Я буквально обезумела, когда увидела, что они всерьез хотят это сделать. Я бросилась к решке — к окну, которое выходило в прогулочный дворик, и закричала. Таня Самойлова меня поддержала. В знак протеста вскрыла себе вены. Но этим она себе только сделала хуже. Меня-то постригли полностью, наголо. А ей оставили полосы волос. Потом нас били связками ключей. Старались попасть по почкам. Снова применили «черемуху»…
В Коксунскую колонию (это в Карагандинской области) Носачева и Самойлова прибыли истерзанные морально и физически, полные ненависти к любому человеку, носящему погоны работника МВД. Пока они ехали в «зэк-вагоне», над ними всю дорогу насмехались осужденные мужчины. Кричали им: «Коблухи!» Мужики знали по той, зоновской жизни, что так стрижется одна только категория женщин. Те, которые в условиях длительной половой изоляции приняли на себя роль мужчин. Но еще невыносимей было, когда их обзывали «крысятницами». По неписаному лагерному закону наголо стригут (с молчаливого одобрения администрации) только тех, кто ворует из чужих тумбочек. Стригут показательно, перед всей колонией. Но не могли же Самойлова и Носачева объяснять каждому гогочущему болвану, что с ними произошло на самом деле. Они только огрызались и еще больше ожесточались на весь белый свет.
Когда они прибыли в Коксун, на них ополчился отряд, куда их определили. Сто пятьдесят женщин окружили их, хотели избить: «Не надо нам крысятниц!» Девчонки отступили к окнам, разбили их, взяли в руки куски стекол. Снова чуть не пролилась кровь. Снова чуть не раскрутились. Но толпа, видя такой, чисто зэковский дух новеньких, поверила, что они действительно не «крысятницы».
Напротив, ненависть сменилась уважением. Несколько молодых женщин составили компанию Носачевой и Самойловой. И тоже сделали себе короткие стрижки.

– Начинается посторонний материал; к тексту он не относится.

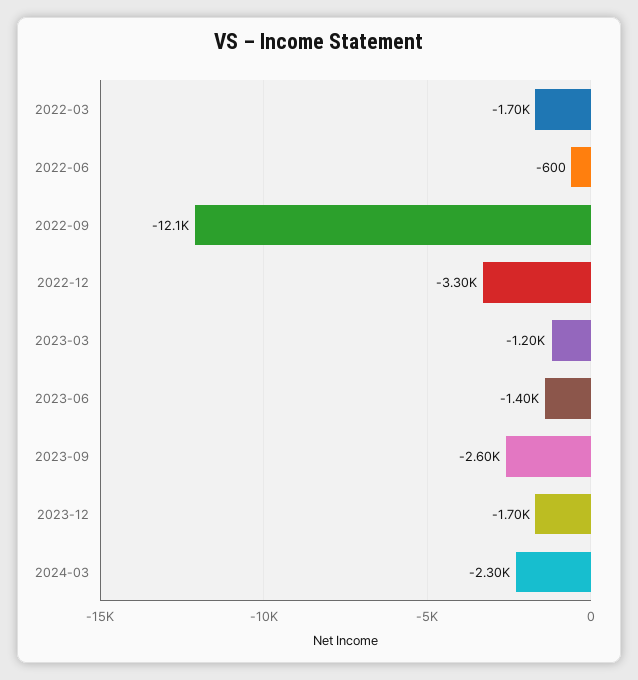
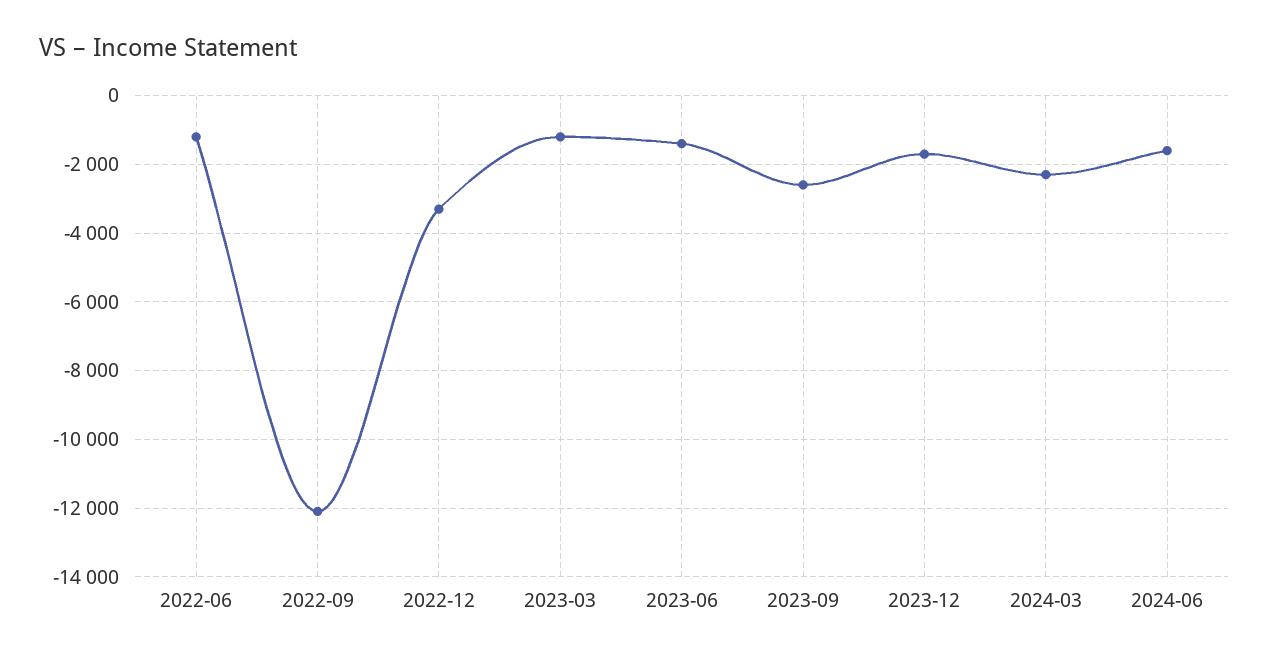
2022-03: -1700 -> none
2022-06: -600 -> -1200
2024-06: none -> -1600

А это уже не понравилось оперуполномоченным: «Коалицию создаете! Панков изображаете! Вы у нас напанкуетесь! — зловеще говорили они подругам. — Долго не погуляете. Сломаем!» И велели ходить отмечаться на вахту каждые два часа. По ночам освещали Носачеву и Самойлову фонариками.
Листаю их лагерные дела.
«За нарушение формы одежды — была без косынки — лишить права приобретения продуктов питания сроком на один месяц». «Обнаружено нарушение формы одежды: ходит без косынки в расстегнутой тело-Iрейке». «Находясь на карцерном содержании, после отбоя хохотала во весь голос». «Отбывая меру наказания в ПКТ (помещение камерного типа, то есть тюрьма в колонии), лежала на полу».
Носачеву и Самойлову, что называется, пасли. Говоря нормальным языком, всячески придирались. Допускаемые ими нарушения формы одежды выдавались за проявления крайней испорченности и неисправимости. Особенным рвением по этой части отличались два офицера. Одного я назову так, как его звали женщины, — Рэкс. Другого — инициалом Л. Рэксу, дежурному помощнику начальника колонии (ДПНК), можно сказать, службой полагалось ходить со сдвинутыми бровями, крепко сжатыми челюстями и свирепым взглядом. Должны же эти нахальные зэчки хоть кого-нибудь бояться. И Рэкс добился своего. Его действительно боялись как огня. Боялись и ненавидели.